Di qui le almeno 75mila vittime, in buona parte civili.

 

1 febbraio 1992, la festa in Plaza de la Libertad (Ap)

 

Su queste pagine abbiamo seguito il corso di quel lungo conflitto. Fino a quando il primo febbraio 1992 assistemmo all’ingresso in festa dei combattenti del Fronte (disarmati) nella Plaza de la Libertad di San Salvador.

MA NE MANCAVA UNO, che sento qui il dovere di ricordare: Antonio Cardenal, nome di battaglia Jesús Rojas, un dirigente del Fmln che avevo conosciuto un anno prima in una sua breve permanenza in Nicaragua da dove (negli ultimi anni) la comandancia del Fronte dirigeva la guerra. Alto, robusto, di origine nicaraguense e nipote nientemeno che del padre-poeta Ernesto Cardenal (ministro della Cultura durante la Rivoluzione Sandinista). Da ex seminarista gesuita a San Salvador si integrò ben presto nelle fila della guerriglia diventandone comandante di campo.

CONVERSAMMO A LUNGO quel tardo pomeriggio a Granada, sulle rive del Grande Lago Cocibolca; e dopo cena, prima di accomiatarci, mi disse: «La prossima volta che vieni in Salvador potresti fare un reportage nella zona liberada di Chalatenango dove sto». Lo presi in parola e in uno dei miei frequenti viaggi di quel periodo nel Pulgarcito de America (pollicino, come lo chiamava il poeta Roque Dalton) giunto a San Salvador mi passarono clandestinamente i suoi contatti per raggiungerlo nella sua area al confine con l’Honduras. Era tutto organizzato, quando venni a sapere che la settimana dopo re Juan Carlos e la consorte Sofia avrebbero visitato il Nicaragua, recandosi proprio a Granada, prima città fondata dagli spagnoli su terraferma in America Latina e rimasta dov’era. Mi consultai con la redazione esteri e decidemmo di rimandare Chalatenango per seguire il primo viaggio nella storia di regnanti di Spagna in Nicaragua.

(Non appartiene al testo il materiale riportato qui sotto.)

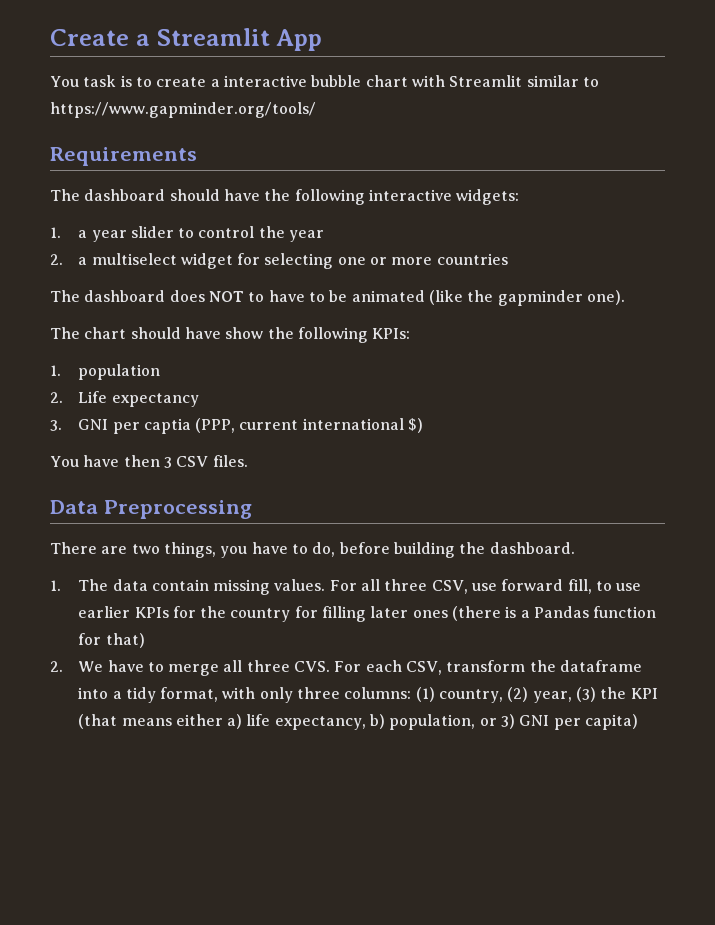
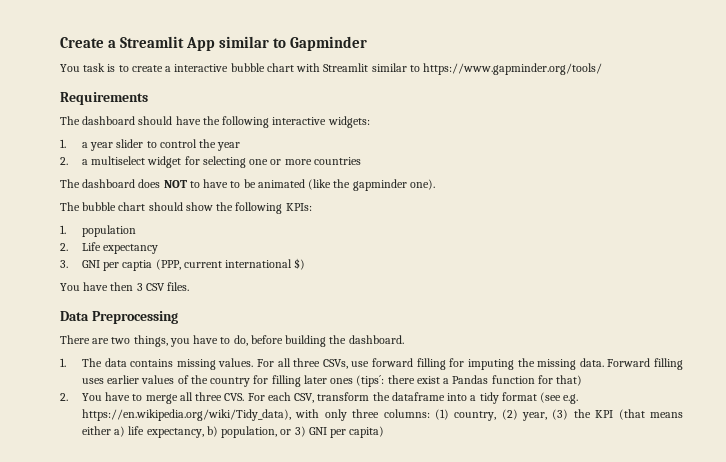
(323, 40) none -> [219,36,368,51] similar to Gapminder
(80, 333) none -> [82,202,117,211] bubble
[184,327,221,339] have -> (183, 206) none
[151,579,209,591] contain -> [130,359,174,367] contains
[431,580,468,594] CSV, -> [322,359,348,369] CSVs,
[567,579,642,594] [78,606,196,618] fill, to use earlier KPIs for -> [416,358,683,370] [81,375,189,384] filling for imputing the missing data. Forward filling uses earlier values of
[452,606,517,621] (there is -> [356,375,440,387] (tips´: there exist
[78,661,104,672] We -> [81,393,102,401] You
[160,687,219,702] format, -> [501,392,579,404] [81,409,291,421] format (see e.g. https://en.wikipedia.org/wiki/Tidy_data),

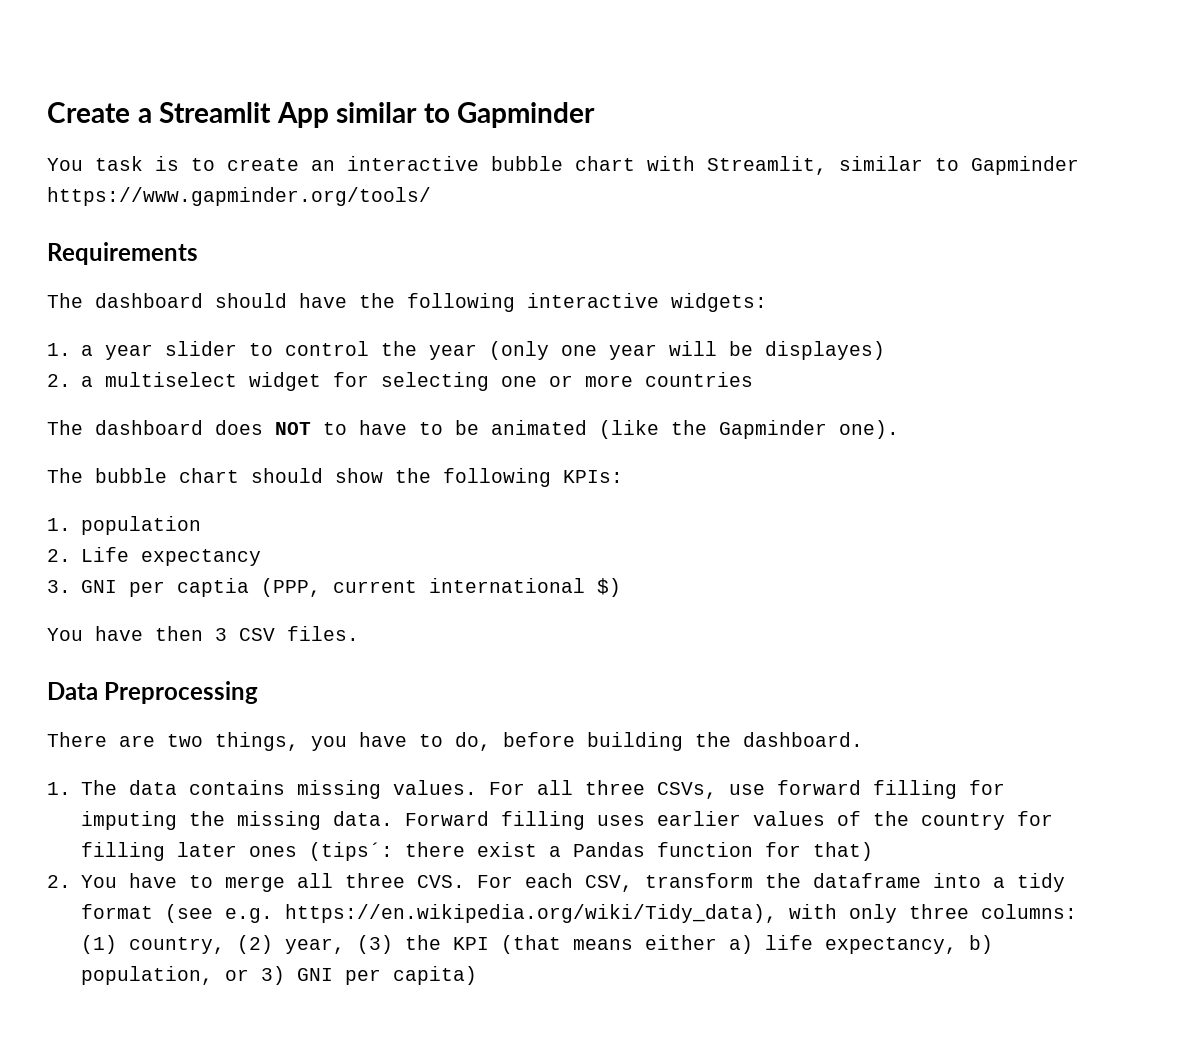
[165,66,172,72] a -> [311,160,335,171] an
[323,63,420,72] Streamlit similar to -> [707,156,1079,175] Streamlit, similar to Gapminder
(241, 146) none -> [488,341,885,360] (only one year will be displayes)
[352,179,407,191] gapminder -> [719,420,827,439] Gapminder

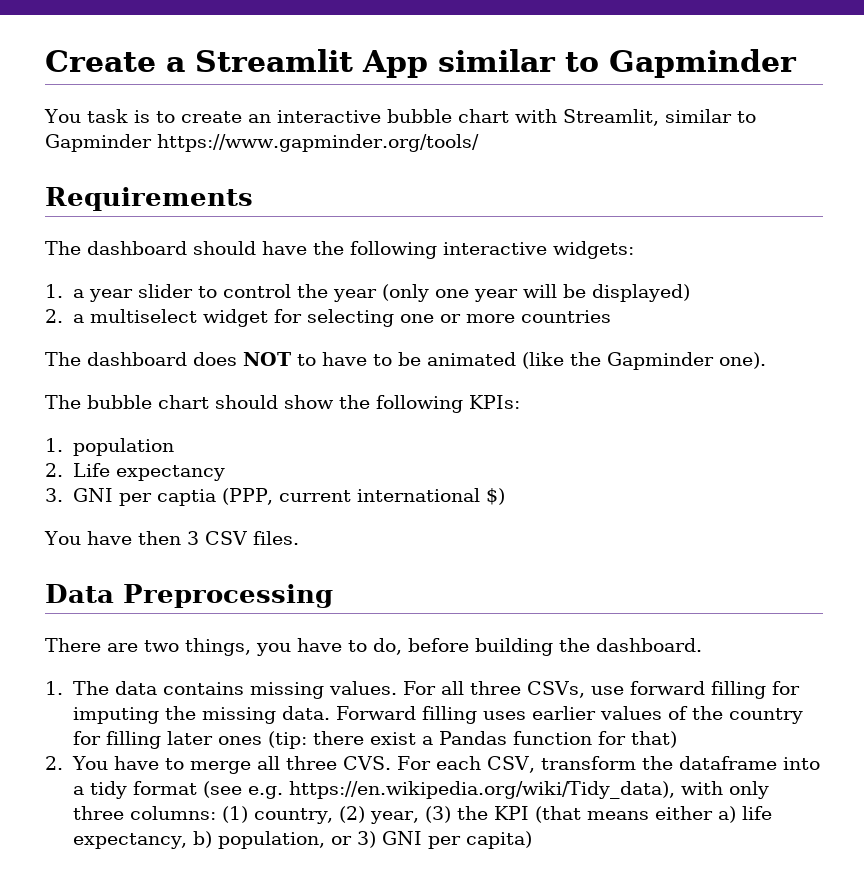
[764,341,885,360] displayes) -> [591,284,690,302] displayed)
[308,842,393,861] (tips´: -> [267,731,307,749] (tip:

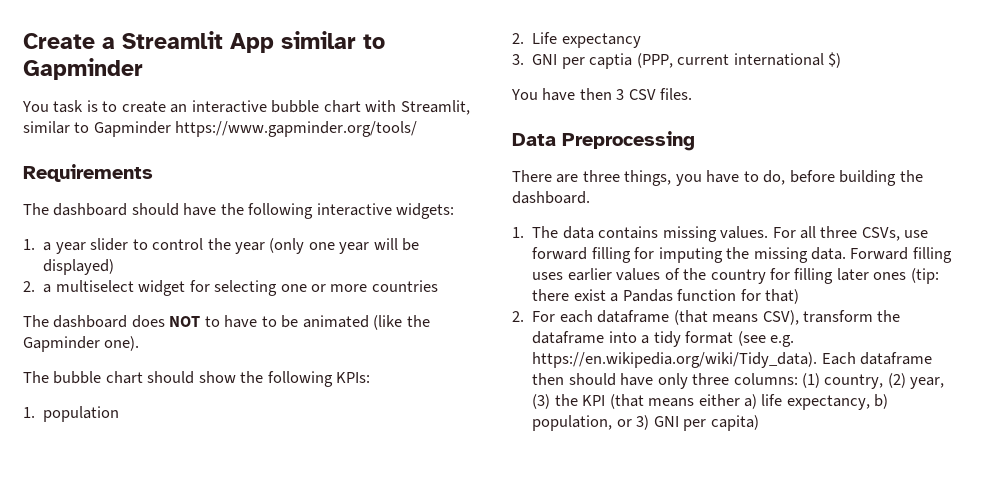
[144,640,179,652] two -> [582,170,620,182] three
[71,756,536,774] You have to merge all three CVS. For each CSV, -> [532,310,799,325] For each dataframe (that means CSV),
[288,781,723,799] https://en.wikipedia.org/wiki/Tidy_data), with -> [532,352,933,368] [532,373,654,386] https://en.wikipedia.org/wiki/Tidy_data). Each dataframe then should have

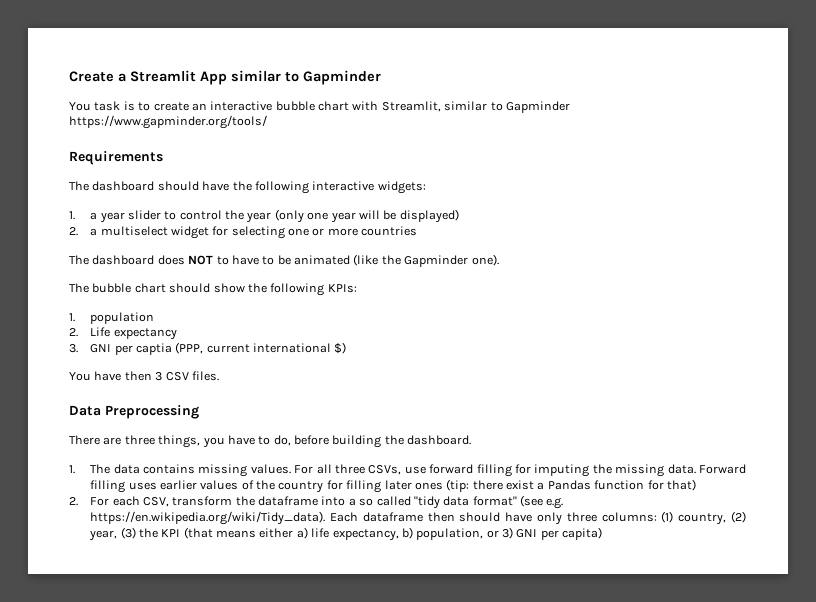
[597,310,799,325] dataframe (that means CSV), -> [142,497,169,507] CSV,
[653,331,734,347] tidy format -> [359,496,517,509] so called "tidy data format"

Destino volle che quell’alba dell’11 aprile 1991 (invece di essere con lui) ero sulla via dell’aeroporto per rientrare col volo di Copa a Managua, quando Jesús cadde in un’imboscata dell’esercito insieme ad altri 14 guerriglieri…

 

 

LE OSTILITÀ SI SAREBBERO concluse meno di un anno dopo con un pari e patta militare. Ma evidente era l’affermazione del Fmln sul piano politico, tanto più da banana republic quale era stato storicamente El Salvador. Infatti, se pur nessuno degli autori dei massacri di civili (come quelli del Rio Sunpul o del Mozote) finì in carcere grazie a un’amnistia successiva, ben 112 ufficiali superiori della forza armata vennero rimossi e pensionati. Il nuovo esercito e la polizia furono ricostituiti integrando anche ex guerriglieri. Solo un paio di militari finirono agli arresti per la mattanza dei sei gesuiti dell’Università Centroamericana del novembre 1989 (durante la tentata ofensiva final del Fronte).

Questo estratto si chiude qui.